Calculating Confidence score
Confidence Score is one of the most important factors in Knowledge search. It reflects how confident the system is that the Knowledge Artifact answers the user’s query. The confidence score for an Artifact is calculated based on the metadata matches. It determines the final search results displayed to end-users.
In Luma Knowledge, the Confidence score is a number ranging from 0 to 1 and indicates the relevancy of an Artifact. Higher the confidence score, the better the Knowledge.
Each Metadata type in Luma Knowledge is allocated a specific Confidence Score Weightage, which is used to calculate the Confidence score for the matching artifact. Confidence Score Weightage is allocated based on the importance of metadata type and the structure of your Knowledge base.
When an end-user searches for Knowledge, the system generates metadata from the user query. The query’s metadata is matched with the metadata of the Artifacts in Knowledge Base to filter the relevant artifacts. As matching metadata is found, the respective score is awarded to the artifact. More the number of matching metadata, the more the confidence score.
In Luma Knowledge, there are two ways to calculate the Confidence score:
Static Confidence Weightage Allocation
This is the default confidence weightage allocation method used in Luma Knowledge. In 'Static' allocation, the confidence score weightage assigned to each Metadata Type is fixed and the Artifacts Confidence score is evaluated accordingly. By default, the following weightage is assigned to each metadata type:
Topic | Path (Parent Topics if Artifact Topic does not match) | Subject | Action | Motivation |
---|---|---|---|---|
40 | 35 | 30 | 25 | 5 |
For a user query, confidence score weightage is assigned based on the ontology generated from the user phrase. This means, that the more metadata types are identified from the user phrase, the more confidence score is available for allocation to matching Artifacts.

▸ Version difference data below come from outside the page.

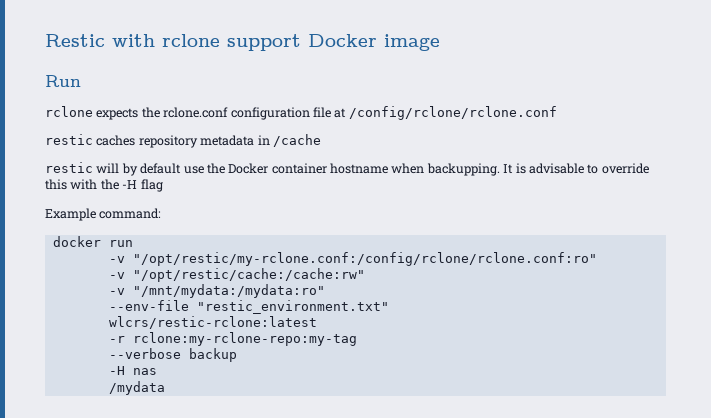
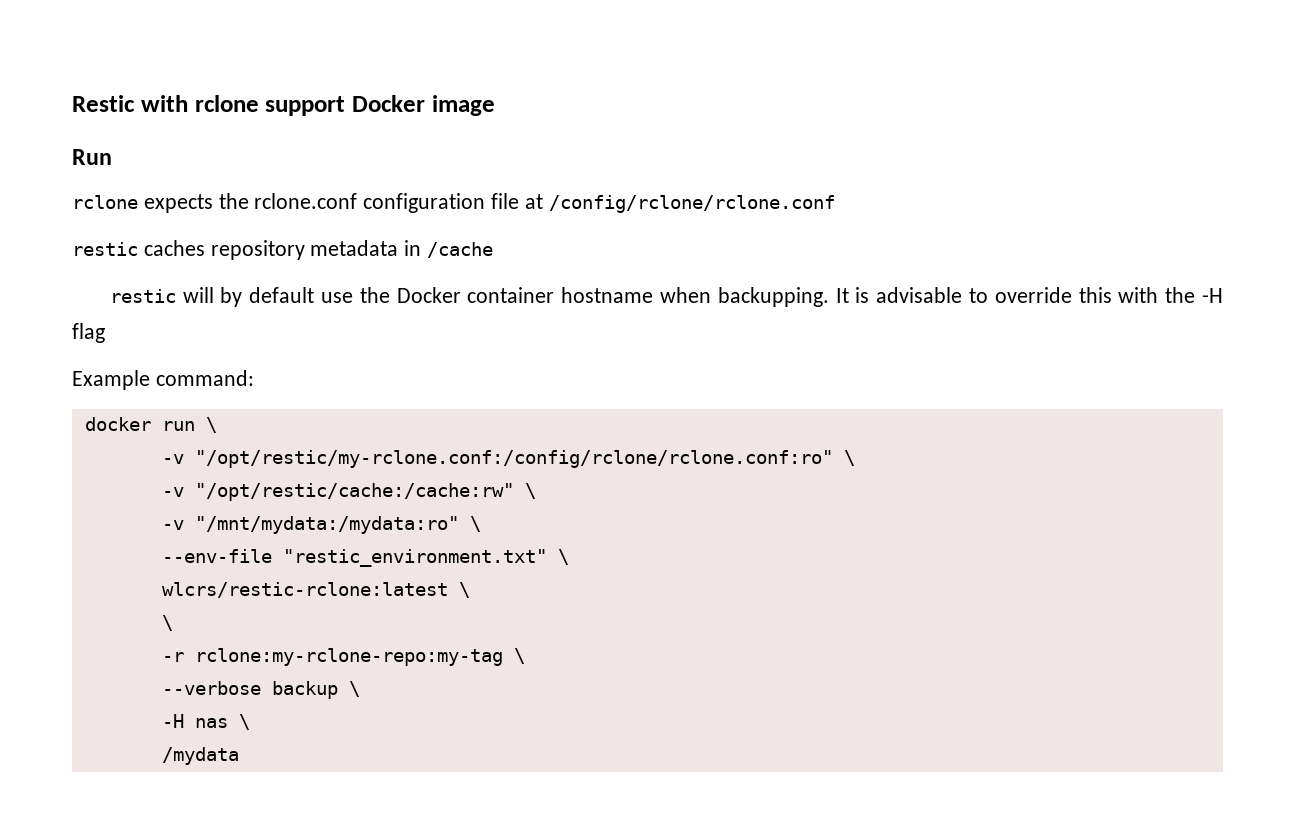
(133, 243) none -> [205,417,217,433] \
(597, 259) none -> [843,450,855,466] \
(365, 275) none -> [524,483,536,499] \
(325, 291) none -> [469,516,481,532] \
(389, 307) none -> [557,549,569,565] \
(317, 322) none -> [458,582,470,598] [161,615,173,631] \ // \
(357, 339) none -> [513,648,525,664] \
(237, 355) none -> [348,681,360,697] \
(157, 371) none -> [238,714,250,730] \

Let us discuss the following example to understand how the Confidence score is calculated:
Example 1: “Describe Knowledge Management”- Query generates Metadata Topic, Subject, and Action
From the user query 'Describe Knowledge Management', metadata types Topic, Subject, and Action are generated. Based on the identified Metadata, the confidence score weightage is allocated to each metadata type. Since Motivation is not identified from the user phrase, it is not used for confidence score evaluation.
Metadata type | Ontology generated | Weightage assigned based on the user phrase |
---|---|---|
Topic | Knowledge Management* | 40 |
Subject | Knowledge Management, Knowledge Management* | 30 |
Action | Describe | 25 |
Motivation |
| NA |
Path |
| 0 |
Luma Knowledge identifies Artifacts that match with the ontology generated from the user query. Based on the metadata type and number of metadata matches, the confidence score for the matching Artifacts is calculated.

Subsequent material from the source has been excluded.